Back in the kitchen, Cinderella lies weeping on the floor in the tattered remains of her mother’s dress. The beggar woman appears again. She tells Cinderella that she has the power to make Cinderella’s dreams come true and urges Cinderella to follow her into the garden. There, the beggar woman transforms into Cinderella’s fairy godmother and, with a wave of her wand, transforms a pumpkin into a coach and mice into horses and presents Cinderella with a beautiful gown to wear to the ball. As Cinderella prepares to leave, the fairy godmother warns her that she must return home by midnight. At midnight, the magic will end, and all of Cinderella’s fine things will disappear.

At the palace, the prince is introduced to all of the eligible women in the room. He is polite, but it is obvious that none of them interest him. The stepmother and Dorcas and Pearl arrive, disrupting the ball with their rude manners and blatant attempts to woo the prince. Suddenly, Cinderella appears and the prince is immediately taken with her beauty and grace. Forgetting all of the other guests, he spends the rest of the night dancing with Cinderella. Then, as the clock begins to strike midnight, Cinderella flees. The prince is distraught that he has lost her, but when he finds her glass slipper on the stairs, he vows to search the kingdom until her finds her.
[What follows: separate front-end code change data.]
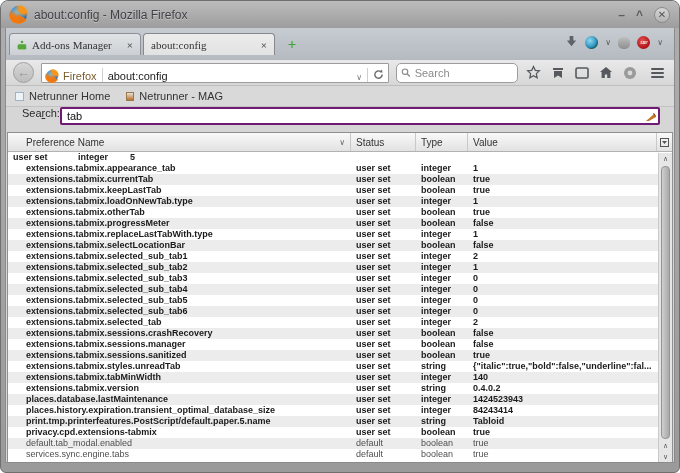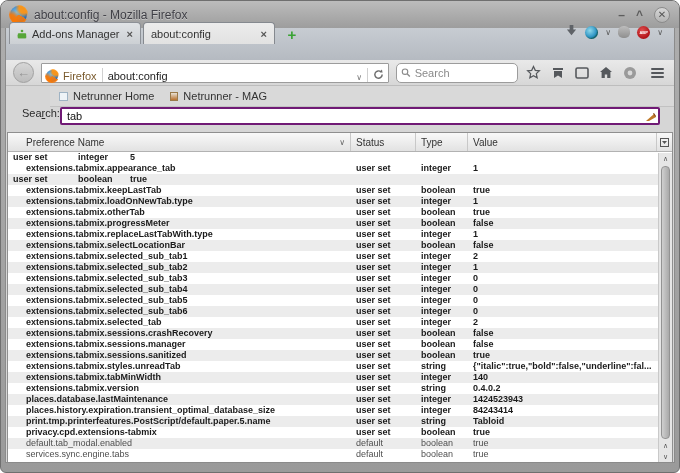"Add-ons Manager" .tabbar { align-items: flex-end -> center; font-family: none -> Liberation Serif, serif }
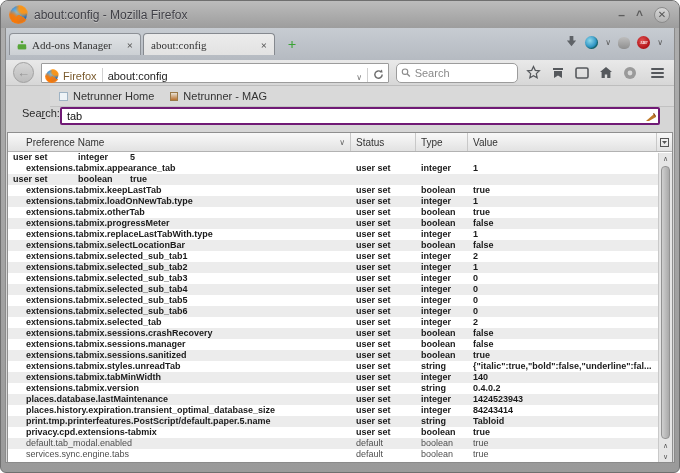"Netrunner Home" .bookmarksbar { margin-left: 44px -> none }
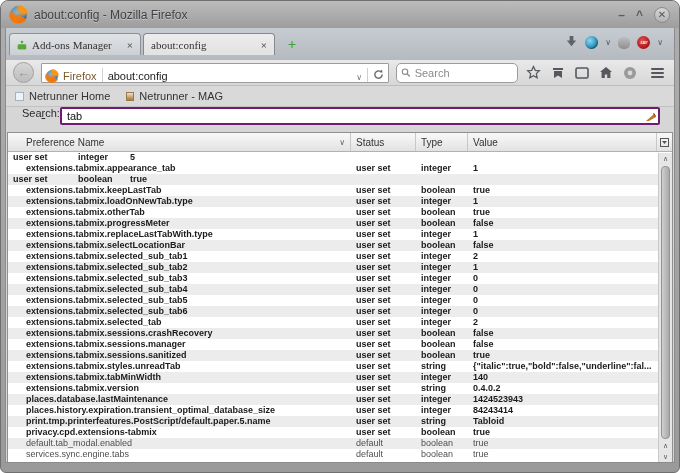"extensions.tabmix.currentTab" span.c { html: none -> <span>extensions.tabmix.currentTab</span> }
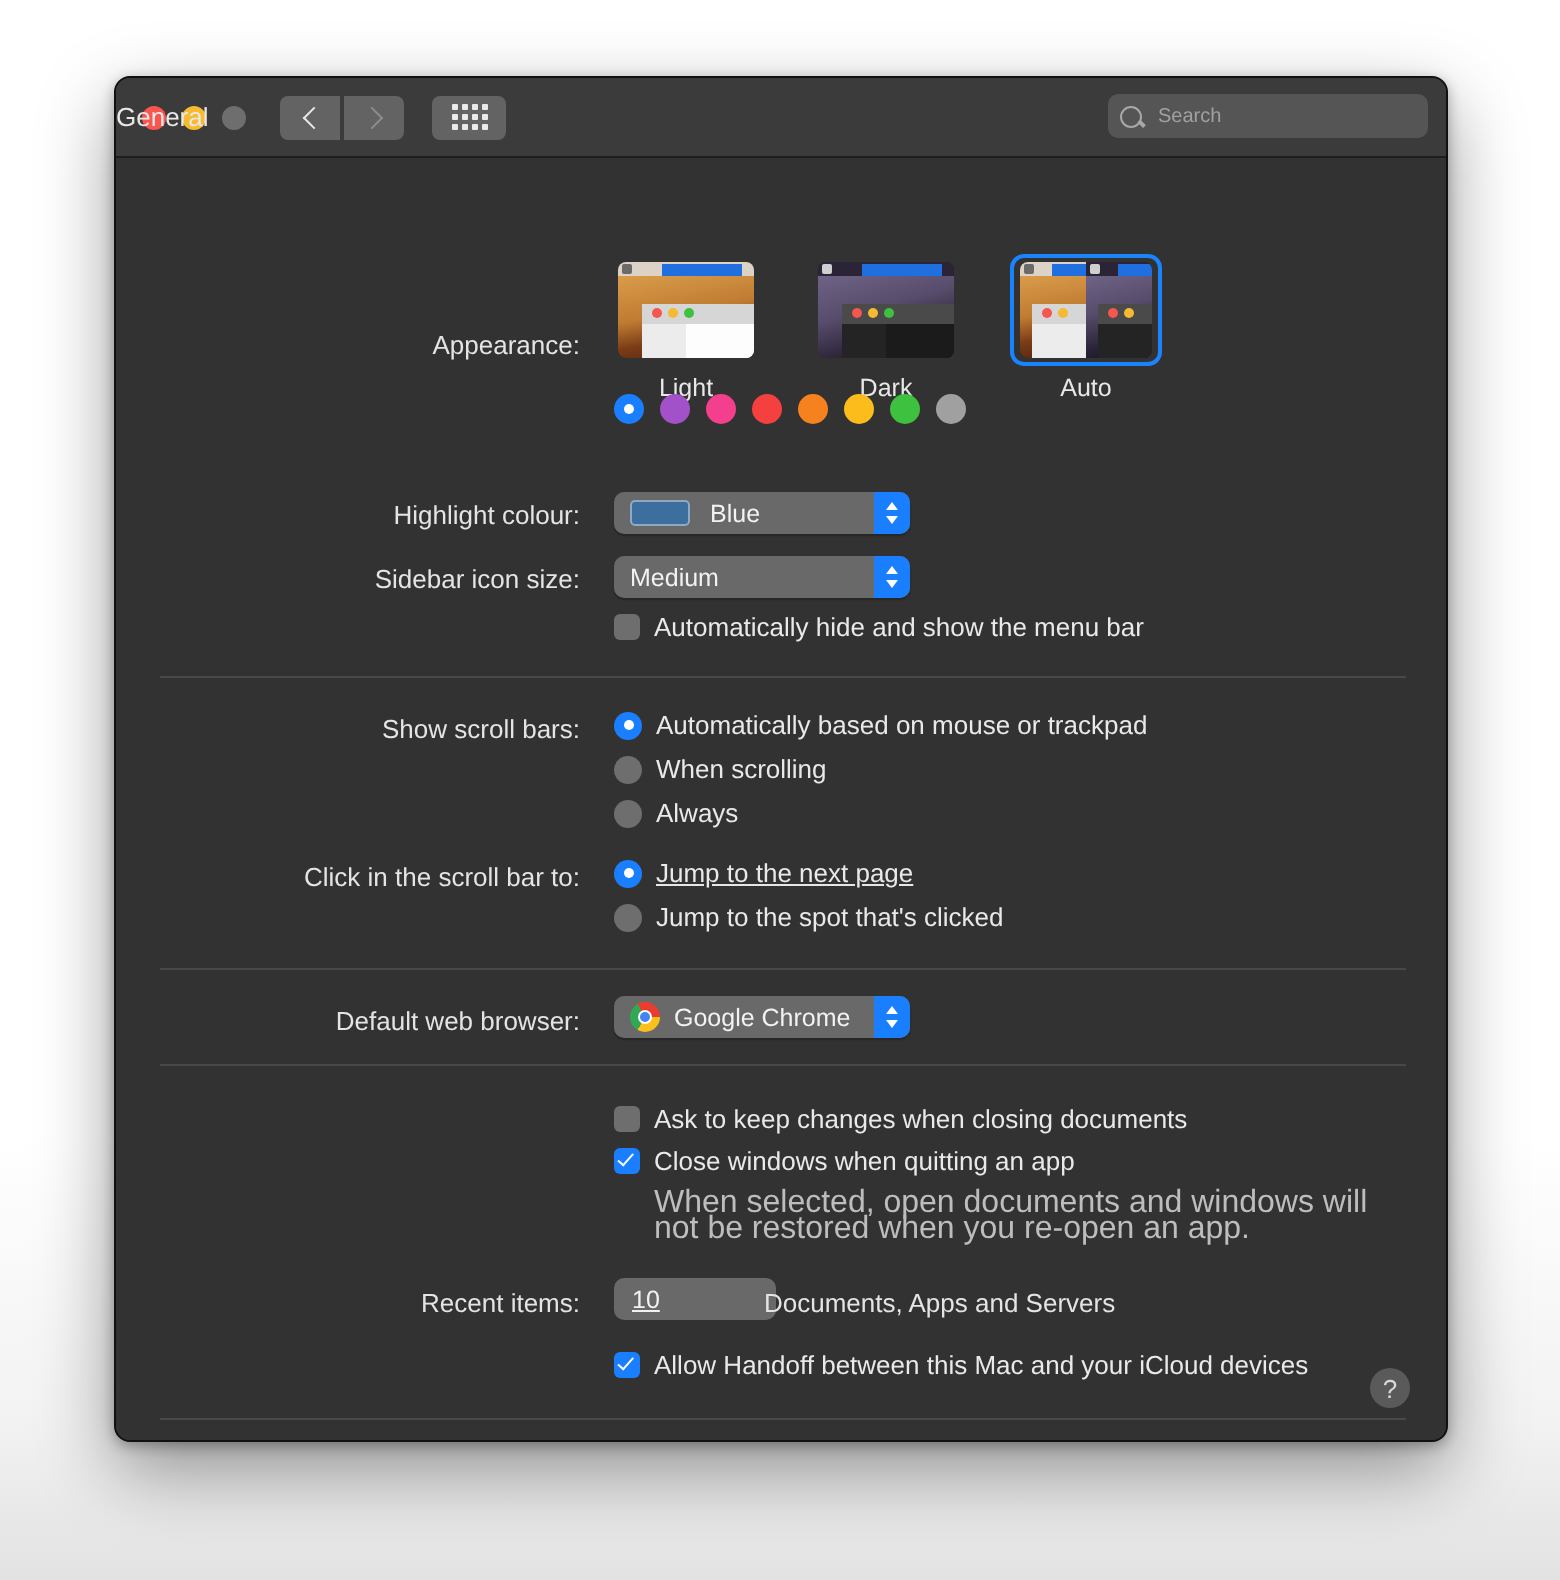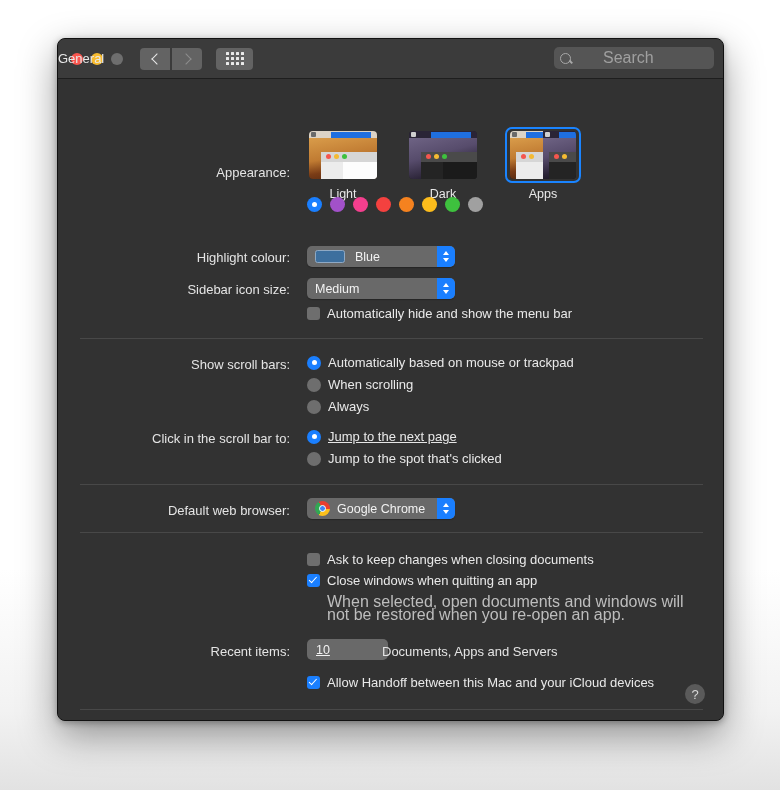"Search" .searchbox input { font-size: 16px -> 10px; margin-left: 24px -> none }
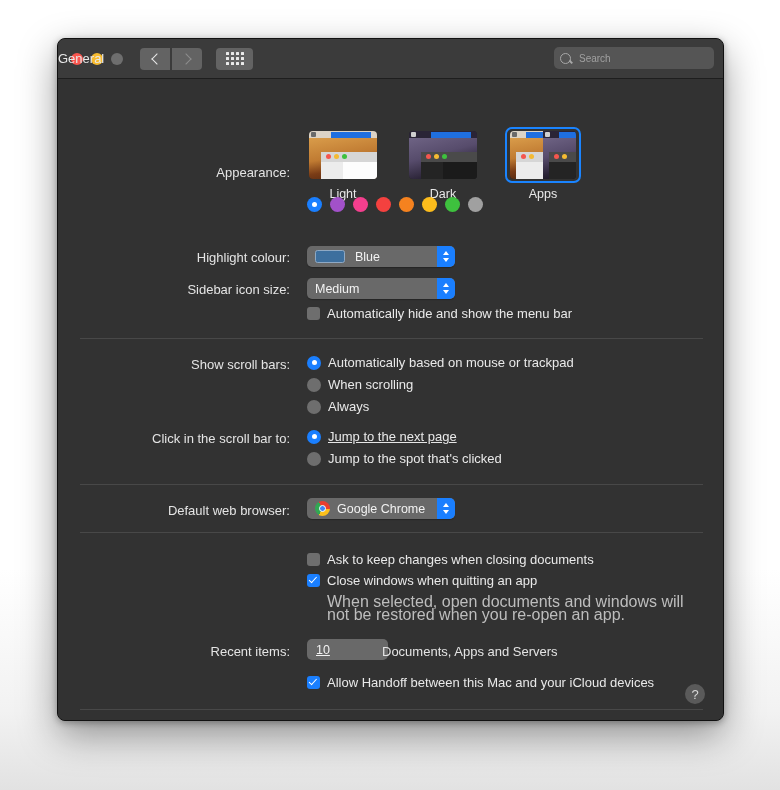"Apps" div.appname { text: Apps -> Auto }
Back at the house the next morning, the stepmother, Dorcas, and Pearl are bemoaning the fact that they were entirely overshadowed at the ball by the beautiful stranger who appeared and captivated the prince. When they hear Cinderella humming a song from the night before under her breath, they realize she is the girl from the ball! They lock her in the closet and hide the key. Just then, the Lord High Chamberlain appears at the door. He has been sent by the prince to have every woman in the kingdom try on the glass slipper. Dorcas and Pearl try everything they can think of to get the shoe to fit, but they fail- just as the Lord High Chamberlain is leaving, the mice find the key to the closet and free Cinderella. She tries on the slipper, and it fits perfectly. Leaving her stepmother and stepsisters aghast at the turn of events, Cinderella heads to the castle to be reunited with the prince.
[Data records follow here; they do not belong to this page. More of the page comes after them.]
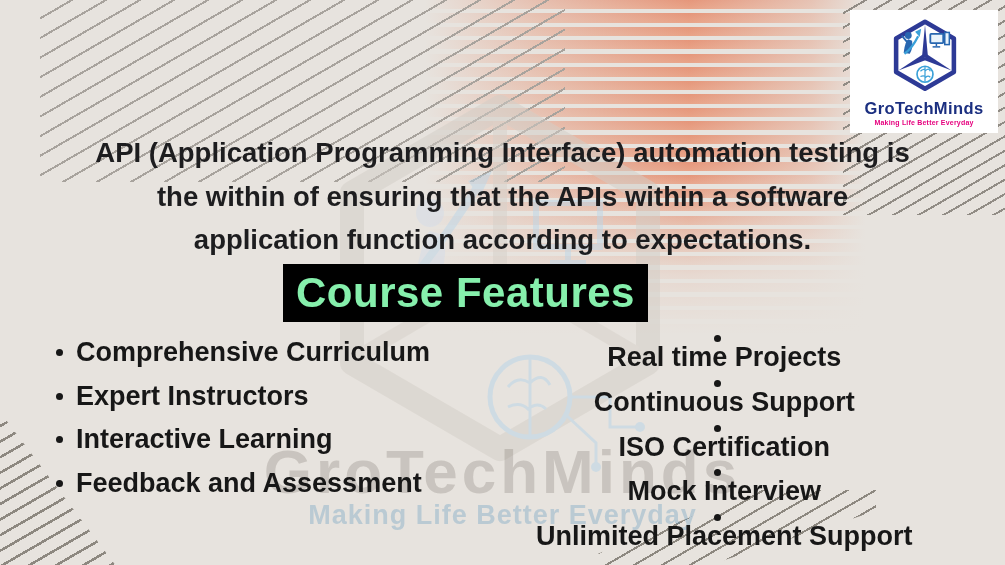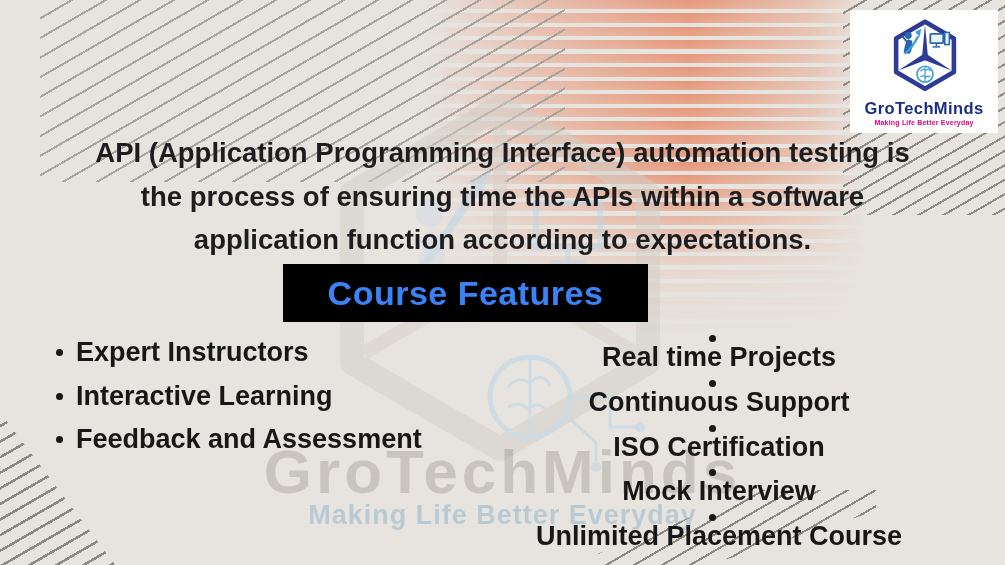"the process of ensuring time" div { text: process of ensuring time -> within of ensuring that }
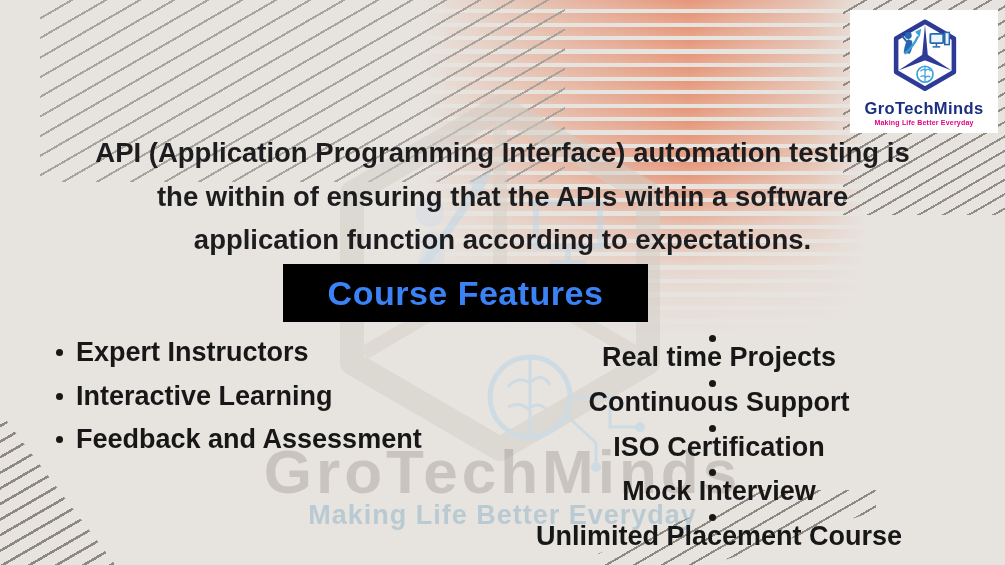"Course Features" .features-box span { color: #3b82f6 -> #86efac; font-size: 34px -> 42px }
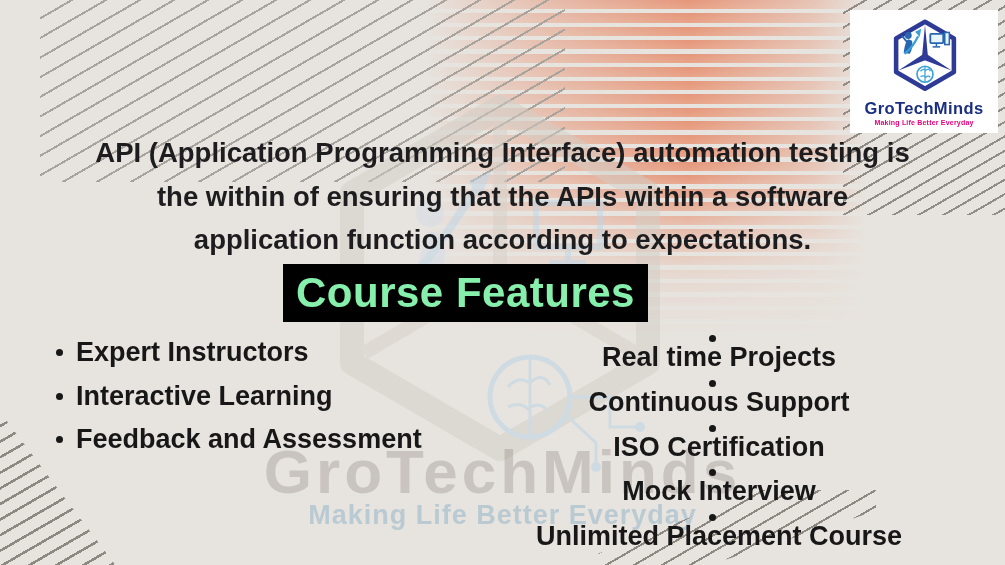"Comprehensive Curriculum" li { html: none -> <li> <span></span> <span>Comprehensive Curriculum</span> </li> }
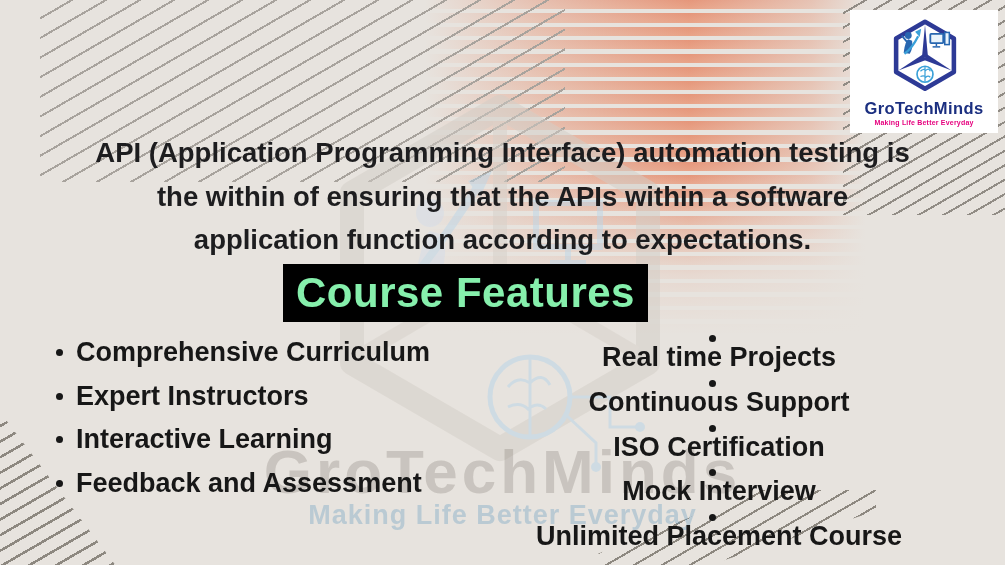"Unlimited Placement Course" span { text: Course -> Support }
At the Victorian Christmas party, the little girl is delighted at the happy ending to Cinderella’s story.

At the palace, as punishment for their treatment of Cinderella, the stepmother and stepsisters have been put to work, cleaning and preparing for Cinderella’s wedding. Cinderella and the prince enter and exchange their vows. Afterwards, Cinderella forgives her stepmother and stepsisters for their cruelty and invites them to share in her happiness. They join in the wedding festivities as Cinderella and the prince celebrate their marriage.

Content Advisories

Language: 2 stars
Cinderella is called mean names by her stepsisters including wretch, floozy, hot mess, pig, guttersnipe, and hussy. Pearl calls Dorcus ugly and “SpongeBabe Dorkpants.”

Themes and Situations: 2 stars
Cinderella is an orphan. Her stepmother and stepsisters are mean to her.

Violence & Scariness: 1 star
The stepsisters tear Cinderella’s dress. Stepsisters locks Cinderella in the broom closet.

Sensory Advisories: 2 stars
Volume will be high during musical numbers. There are many moments of audience interactions, and the performance ends in a dance party.

Potentially Anxious Moments: 2 stars
Volunteers are called up onstage from the audience to help the stepsisters try on the glass slipper. There are many moments of audience interactions and the performance ends in a dance party.